We make our own contentment as military wives. We cook dinners for women we’ve never met who just returned home from the hospital after giving birth 9,000 miles from their loved ones. We bake cookies for troops who’ve worked 14 hour shifts for the past 2 weeks. We pray together for the family whose husband gets deployed AGAIN! We understand the feelings of homesickness, loneliness, frustration and isolation. But we live the only way we know how. Strong and together!

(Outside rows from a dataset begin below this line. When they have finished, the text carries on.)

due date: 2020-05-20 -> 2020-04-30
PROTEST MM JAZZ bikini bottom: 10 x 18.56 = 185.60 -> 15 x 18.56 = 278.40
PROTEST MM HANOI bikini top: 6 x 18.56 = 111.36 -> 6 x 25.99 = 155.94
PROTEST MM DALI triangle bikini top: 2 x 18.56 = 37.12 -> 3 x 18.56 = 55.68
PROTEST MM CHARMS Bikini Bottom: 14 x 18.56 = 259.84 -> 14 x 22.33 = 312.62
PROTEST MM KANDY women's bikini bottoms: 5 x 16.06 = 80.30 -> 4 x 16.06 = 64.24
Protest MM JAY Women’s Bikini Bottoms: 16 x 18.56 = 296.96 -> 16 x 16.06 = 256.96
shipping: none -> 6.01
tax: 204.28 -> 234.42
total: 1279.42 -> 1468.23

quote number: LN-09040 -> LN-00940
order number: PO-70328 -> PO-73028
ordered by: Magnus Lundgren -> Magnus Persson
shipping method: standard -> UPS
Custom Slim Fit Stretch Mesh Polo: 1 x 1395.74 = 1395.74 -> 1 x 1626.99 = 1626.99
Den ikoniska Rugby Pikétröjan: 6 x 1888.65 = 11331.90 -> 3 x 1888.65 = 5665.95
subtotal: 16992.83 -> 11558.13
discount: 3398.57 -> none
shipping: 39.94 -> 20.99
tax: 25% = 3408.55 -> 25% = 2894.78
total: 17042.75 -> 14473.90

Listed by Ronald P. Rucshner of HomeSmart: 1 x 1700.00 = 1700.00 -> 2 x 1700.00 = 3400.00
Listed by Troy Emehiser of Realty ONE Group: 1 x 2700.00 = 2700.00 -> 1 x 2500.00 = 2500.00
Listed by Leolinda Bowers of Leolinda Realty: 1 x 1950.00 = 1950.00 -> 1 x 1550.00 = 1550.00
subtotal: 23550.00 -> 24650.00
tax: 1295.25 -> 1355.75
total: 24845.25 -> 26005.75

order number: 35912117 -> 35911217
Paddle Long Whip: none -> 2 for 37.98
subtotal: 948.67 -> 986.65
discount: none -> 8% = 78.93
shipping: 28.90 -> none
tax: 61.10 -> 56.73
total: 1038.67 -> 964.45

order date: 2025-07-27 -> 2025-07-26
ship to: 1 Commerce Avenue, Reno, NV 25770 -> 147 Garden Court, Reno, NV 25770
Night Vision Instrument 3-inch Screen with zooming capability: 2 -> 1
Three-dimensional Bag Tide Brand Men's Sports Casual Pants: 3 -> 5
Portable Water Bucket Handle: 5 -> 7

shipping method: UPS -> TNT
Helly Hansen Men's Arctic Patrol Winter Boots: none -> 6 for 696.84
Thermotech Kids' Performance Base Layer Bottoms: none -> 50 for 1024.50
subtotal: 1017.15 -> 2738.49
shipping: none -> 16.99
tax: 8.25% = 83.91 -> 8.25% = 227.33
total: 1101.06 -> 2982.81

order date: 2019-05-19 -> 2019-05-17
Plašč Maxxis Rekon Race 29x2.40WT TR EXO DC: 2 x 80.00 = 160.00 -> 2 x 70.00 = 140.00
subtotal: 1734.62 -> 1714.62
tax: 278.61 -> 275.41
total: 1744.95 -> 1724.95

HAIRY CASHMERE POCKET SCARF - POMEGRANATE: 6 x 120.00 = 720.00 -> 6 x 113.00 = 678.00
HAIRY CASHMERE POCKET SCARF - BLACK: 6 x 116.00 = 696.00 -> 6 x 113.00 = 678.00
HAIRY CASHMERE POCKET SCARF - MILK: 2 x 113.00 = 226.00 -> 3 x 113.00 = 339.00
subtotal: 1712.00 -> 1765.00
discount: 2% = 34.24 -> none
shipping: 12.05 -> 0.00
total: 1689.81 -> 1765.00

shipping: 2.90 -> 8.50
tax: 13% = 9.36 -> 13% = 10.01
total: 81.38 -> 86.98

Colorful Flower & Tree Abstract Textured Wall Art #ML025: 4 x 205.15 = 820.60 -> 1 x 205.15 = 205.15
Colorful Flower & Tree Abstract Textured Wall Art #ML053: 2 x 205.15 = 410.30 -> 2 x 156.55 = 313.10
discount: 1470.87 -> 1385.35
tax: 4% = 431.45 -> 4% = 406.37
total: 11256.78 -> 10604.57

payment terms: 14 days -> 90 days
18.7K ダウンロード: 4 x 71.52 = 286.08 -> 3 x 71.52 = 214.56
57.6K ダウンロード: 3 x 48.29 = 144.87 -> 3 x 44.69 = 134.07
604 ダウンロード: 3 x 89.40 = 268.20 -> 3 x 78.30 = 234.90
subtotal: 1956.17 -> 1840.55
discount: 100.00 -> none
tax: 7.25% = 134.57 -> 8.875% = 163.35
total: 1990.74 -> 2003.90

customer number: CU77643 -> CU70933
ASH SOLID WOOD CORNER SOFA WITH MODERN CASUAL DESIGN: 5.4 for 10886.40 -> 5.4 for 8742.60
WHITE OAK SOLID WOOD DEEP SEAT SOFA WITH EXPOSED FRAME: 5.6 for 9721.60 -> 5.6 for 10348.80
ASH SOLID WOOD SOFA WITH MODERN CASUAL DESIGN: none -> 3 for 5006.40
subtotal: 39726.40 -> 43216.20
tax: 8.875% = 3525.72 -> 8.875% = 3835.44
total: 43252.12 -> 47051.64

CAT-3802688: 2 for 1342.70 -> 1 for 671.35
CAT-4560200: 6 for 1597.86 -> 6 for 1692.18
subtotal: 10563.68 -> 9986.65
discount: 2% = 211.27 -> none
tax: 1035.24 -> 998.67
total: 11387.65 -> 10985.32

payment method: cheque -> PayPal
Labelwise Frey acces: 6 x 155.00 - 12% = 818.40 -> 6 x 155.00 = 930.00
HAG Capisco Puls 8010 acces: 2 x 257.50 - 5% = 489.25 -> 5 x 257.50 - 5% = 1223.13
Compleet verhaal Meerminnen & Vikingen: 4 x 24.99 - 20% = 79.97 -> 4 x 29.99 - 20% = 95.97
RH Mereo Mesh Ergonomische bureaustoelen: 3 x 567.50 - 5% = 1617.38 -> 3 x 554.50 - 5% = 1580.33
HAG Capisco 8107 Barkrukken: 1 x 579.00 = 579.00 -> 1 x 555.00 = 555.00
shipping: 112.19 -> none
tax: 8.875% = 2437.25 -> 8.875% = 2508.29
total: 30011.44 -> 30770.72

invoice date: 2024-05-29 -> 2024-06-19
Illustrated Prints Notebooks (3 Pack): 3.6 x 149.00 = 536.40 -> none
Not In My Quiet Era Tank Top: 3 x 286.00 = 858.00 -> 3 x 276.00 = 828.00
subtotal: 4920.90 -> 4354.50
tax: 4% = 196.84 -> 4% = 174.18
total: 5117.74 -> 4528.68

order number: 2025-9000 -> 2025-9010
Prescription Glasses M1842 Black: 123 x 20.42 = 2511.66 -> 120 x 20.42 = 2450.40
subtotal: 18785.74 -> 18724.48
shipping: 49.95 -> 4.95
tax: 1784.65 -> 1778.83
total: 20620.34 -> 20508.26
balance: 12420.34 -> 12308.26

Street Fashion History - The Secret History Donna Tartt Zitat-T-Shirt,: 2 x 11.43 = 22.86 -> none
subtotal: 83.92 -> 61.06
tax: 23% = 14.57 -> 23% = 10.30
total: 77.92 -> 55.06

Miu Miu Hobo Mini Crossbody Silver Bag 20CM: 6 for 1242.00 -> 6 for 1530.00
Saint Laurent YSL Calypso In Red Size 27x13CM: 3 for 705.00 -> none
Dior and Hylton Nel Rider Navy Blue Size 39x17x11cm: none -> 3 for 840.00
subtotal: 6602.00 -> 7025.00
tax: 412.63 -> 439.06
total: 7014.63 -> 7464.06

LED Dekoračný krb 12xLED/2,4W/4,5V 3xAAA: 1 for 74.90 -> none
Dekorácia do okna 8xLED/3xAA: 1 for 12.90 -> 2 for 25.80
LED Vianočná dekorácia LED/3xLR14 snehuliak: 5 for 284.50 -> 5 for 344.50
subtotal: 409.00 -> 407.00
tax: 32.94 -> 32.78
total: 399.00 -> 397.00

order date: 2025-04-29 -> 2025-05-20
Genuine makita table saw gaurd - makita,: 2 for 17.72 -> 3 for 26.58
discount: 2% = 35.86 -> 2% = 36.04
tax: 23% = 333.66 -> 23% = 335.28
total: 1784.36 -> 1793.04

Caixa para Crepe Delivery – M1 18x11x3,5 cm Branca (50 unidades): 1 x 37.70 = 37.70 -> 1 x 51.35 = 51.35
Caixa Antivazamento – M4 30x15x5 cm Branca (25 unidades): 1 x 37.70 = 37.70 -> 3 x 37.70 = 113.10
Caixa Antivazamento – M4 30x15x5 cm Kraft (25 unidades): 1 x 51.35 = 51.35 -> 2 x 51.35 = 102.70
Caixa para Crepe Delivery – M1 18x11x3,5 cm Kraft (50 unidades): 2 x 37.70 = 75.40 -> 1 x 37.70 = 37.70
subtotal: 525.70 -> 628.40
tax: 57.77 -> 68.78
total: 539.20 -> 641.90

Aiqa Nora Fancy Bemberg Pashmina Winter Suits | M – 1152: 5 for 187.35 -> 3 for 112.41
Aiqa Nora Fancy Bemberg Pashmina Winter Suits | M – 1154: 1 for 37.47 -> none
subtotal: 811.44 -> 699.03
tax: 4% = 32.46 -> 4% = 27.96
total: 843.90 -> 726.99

You read about it in the papers and watch it on CNN but our lives are real and hit all too close to home. A few of us gathered early to prep the food for tonight’s party. It didn’t take long to learn that our friend Beth’s husband’s best friend was killed in Iraq this week. Her husband’s been TDY (the military’s version of the business trip) for a month and we knew she needed some girl time. Beth was joining us tonight and we were glad to have her there to help distract her. At the end of the night, after a phone call to her devastated husband, Beth decided to drive 3 hours to meet him instead of making him wait to come home tomorrow morning. While realizing she had nothing with her to stay the night in the south of Korea, Tami was upstairs, like a flash of lightning, to her apartment for some saline solution and an extra toothbrush. 12 hugs later Beth was on her way to pick Tony up and we were left standing in the room without words. Beth could be any of us, driving 3 hours in the dark on foreign roads with only a spare toothbrush to be with her mourning husband. I feel lucky to have mine laying next to me as I write this post at 2 AM.
That’s who we are. We hug you even if we’ve only just met. We run for spare toothbrushes for an unexpected road trip. We drive 3 hours in the dark because we know how desperately we need to be with our husbands when we can. We sit, for hours, at a table filled with memories, laughing and crying. We are a team, a family, a chain of links in the well-oiled military machine. Most of all, we are friends.